(Items from a dataset)
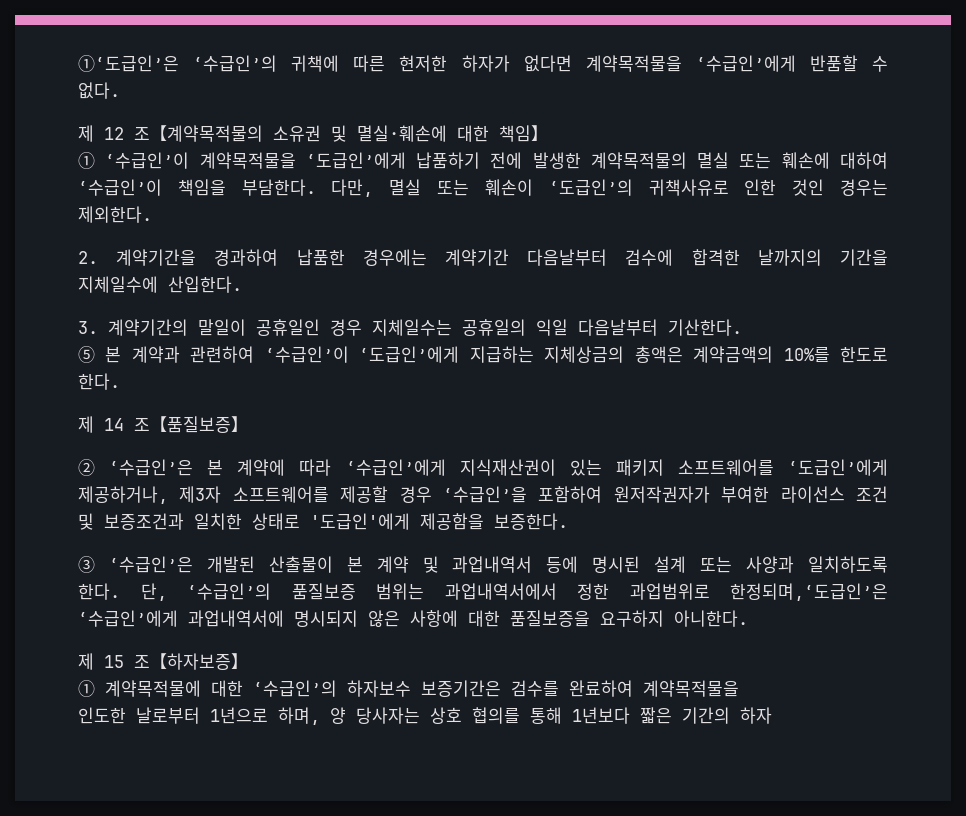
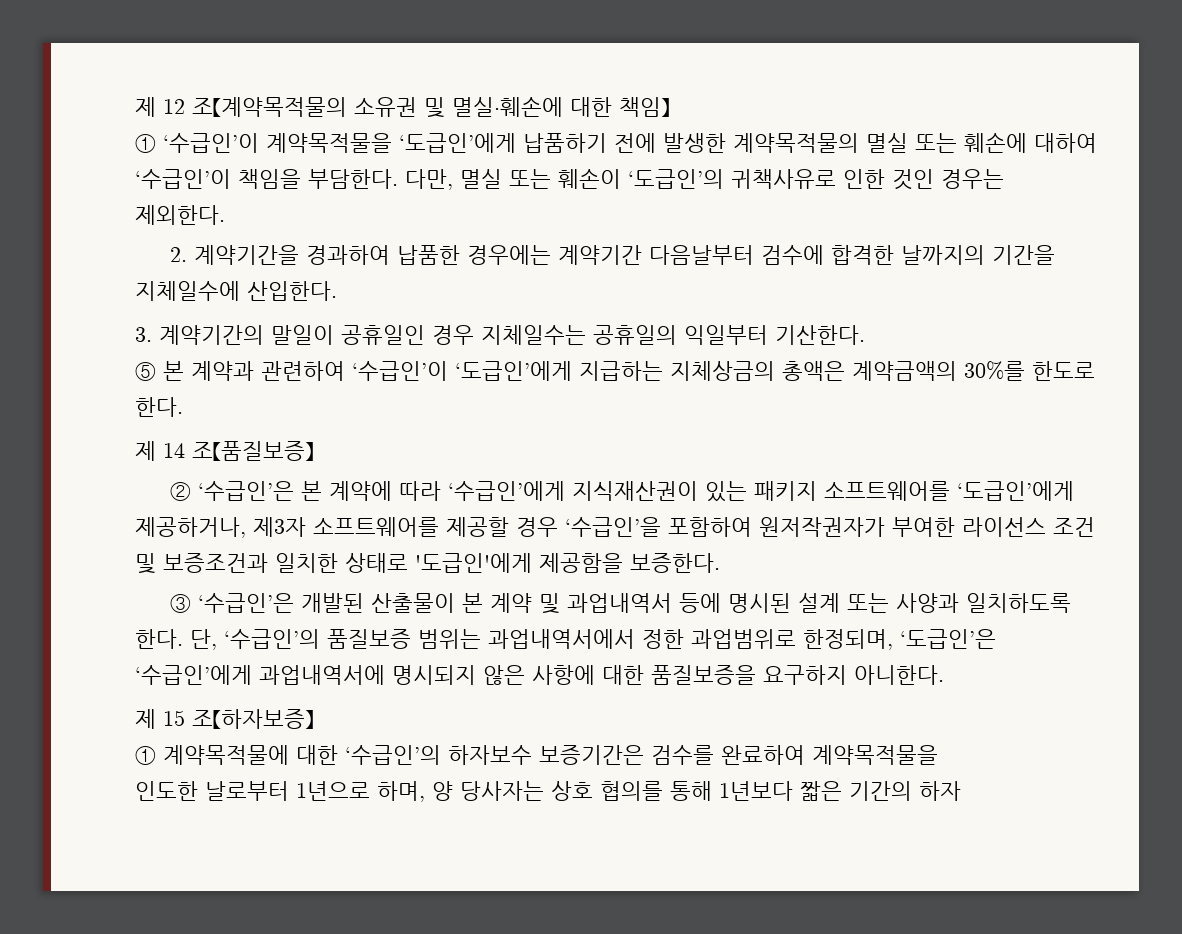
- ①‘도급인’은 ‘수급인’의 귀책에 따른 현저한 하자가 없다면 계약목적물을 ‘수급인’에게 반품할 수 없다.
- 3. 계약기간의 말일이 공휴일인 경우 지체일수는 공휴일의 익일 다음날부터 기산한다.
+ 3. 계약기간의 말일이 공휴일인 경우 지체일수는 공휴일의 익일부터 기산한다.
- ⑤ 본 계약과 관련하여 ‘수급인’이 ‘도급인’에게 지급하는 지체상금의 총액은 계약금액의 10%를 한도로 한다.
+ ⑤ 본 계약과 관련하여 ‘수급인’이 ‘도급인’에게 지급하는 지체상금의 총액은 계약금액의 30%를 한도로 한다.
- 단, ‘수급인’의 품질보증 범위는 과업내역서에서 정한 과업범위로 한정되며,‘도급인’은 ‘수급인’에게 과업내역서에 명시되지 않은 사항에 대한 품질보증을 요구하지 아니한다.
+ 단, ‘수급인’의 품질보증 범위는 과업내역서에서 정한 과업범위로 한정되며, ‘도급인’은 ‘수급인’에게 과업내역서에 명시되지 않은 사항에 대한 품질보증을 요구하지 아니한다.

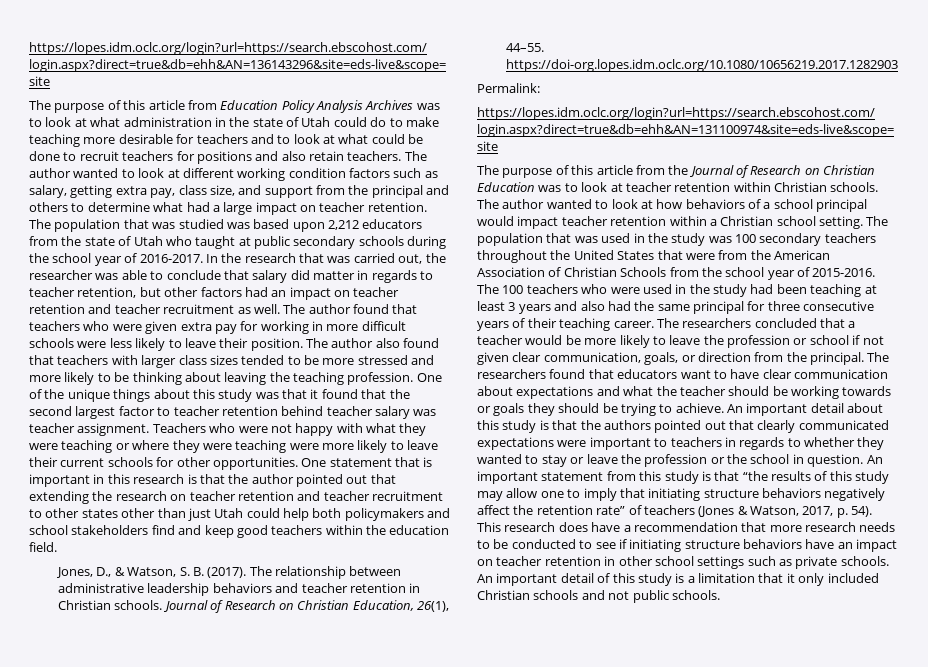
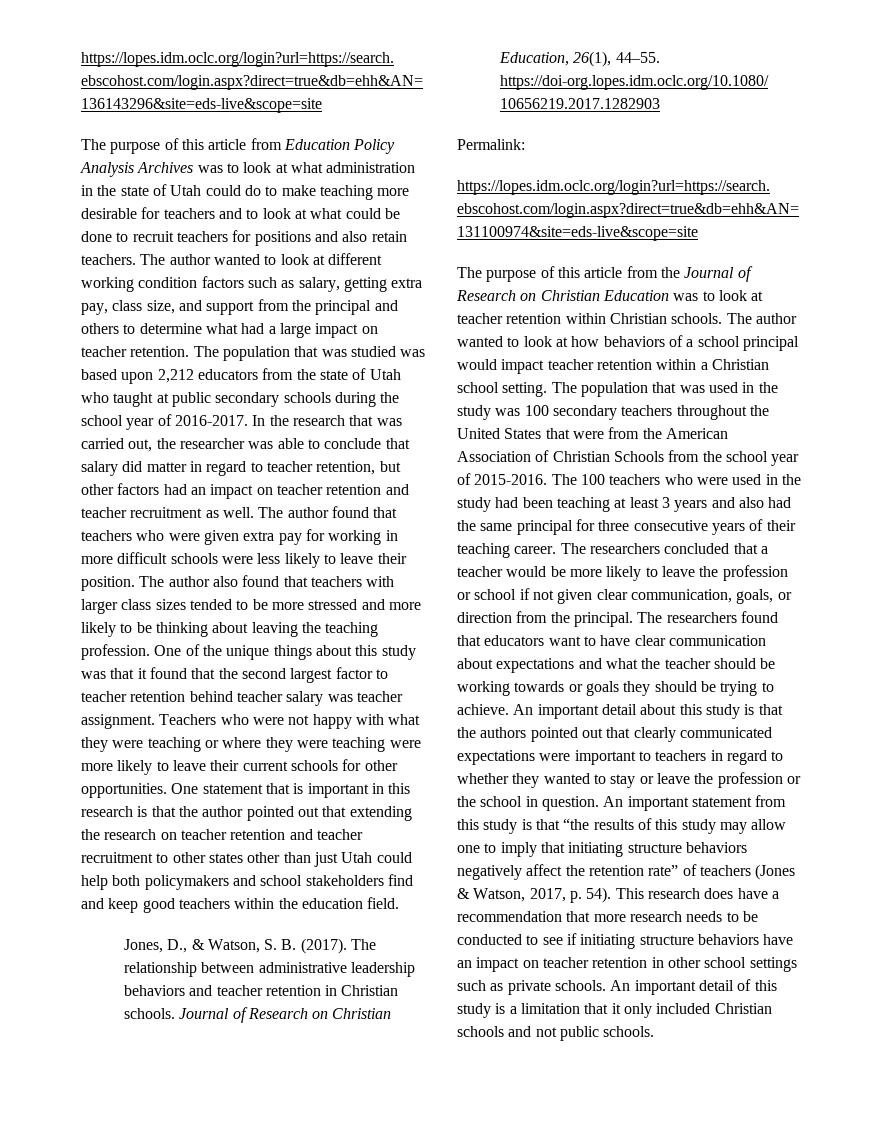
- In the research that was carried out, the researcher was able to conclude that salary did matter in regards to teacher retention, but other factors had an impact on teacher retention and teacher recruitment as well.
+ In the research that was carried out, the researcher was able to conclude that salary did matter in regard to teacher retention, but other factors had an impact on teacher retention and teacher recruitment as well.
- An important detail about this study is that the authors pointed out that clearly communicated expectations were important to teachers in regards to whether they wanted to stay or leave the profession or the school in question.
+ An important detail about this study is that the authors pointed out that clearly communicated expectations were important to teachers in regard to whether they wanted to stay or leave the profession or the school in question.

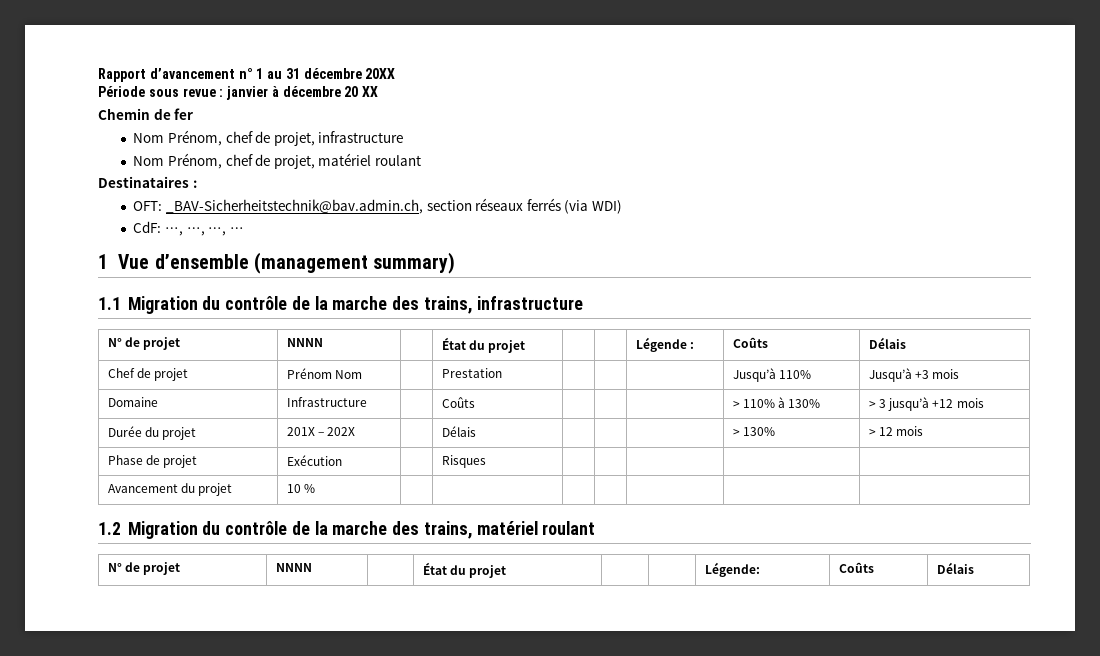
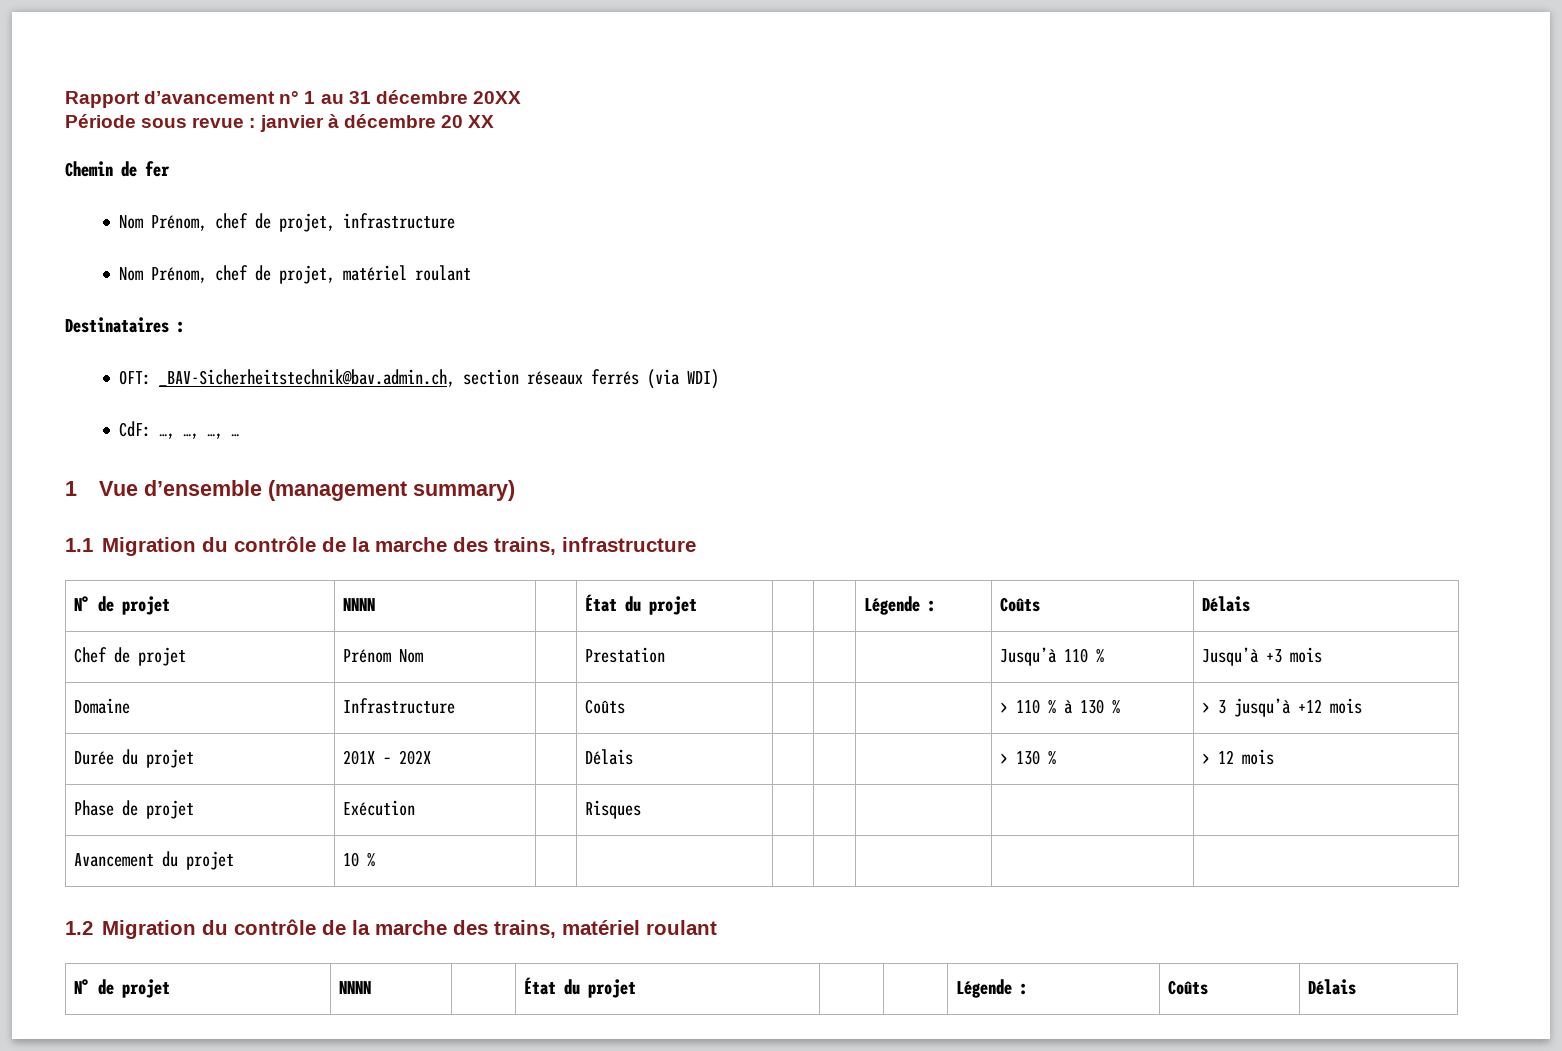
- Chef de projet | Prénom Nom | | Prestation | | | | Jusqu’à 110% | Jusqu’à +3 mois
+ Chef de projet | Prénom Nom | | Prestation | | | | Jusqu’à 110 % | Jusqu’à +3 mois
- Domaine | Infrastructure | | Coûts | | | | > 110% à 130% | > 3 jusqu’à +12 mois
+ Domaine | Infrastructure | | Coûts | | | | > 110 % à 130 % | > 3 jusqu’à +12 mois
- Durée du projet | 201X – 202X | | Délais | | | | > 130% | > 12 mois
+ Durée du projet | 201X – 202X | | Délais | | | | > 130 % | > 12 mois
  1.2 Migration du contrôle de la marche des trains, matériel roulant
- N° de projet | NNNN | | État du projet | | | Légende: | Coûts | Délais
+ N° de projet | NNNN | | État du projet | | | Légende : | Coûts | Délais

> _DESCRIPTION OF THE TASK_
Show every line from the entries above in which "communicated" appears.

> _SOLUTION FOR THIS EXERCISE_
- An important detail about this study is that the authors pointed out that clearly communicated expectations were important to teachers in regards to whether they wanted to stay or leave the profession or the school in question.
+ An important detail about this study is that the authors pointed out that clearly communicated expectations were important to teachers in regard to whether they wanted to stay or leave the profession or the school in question.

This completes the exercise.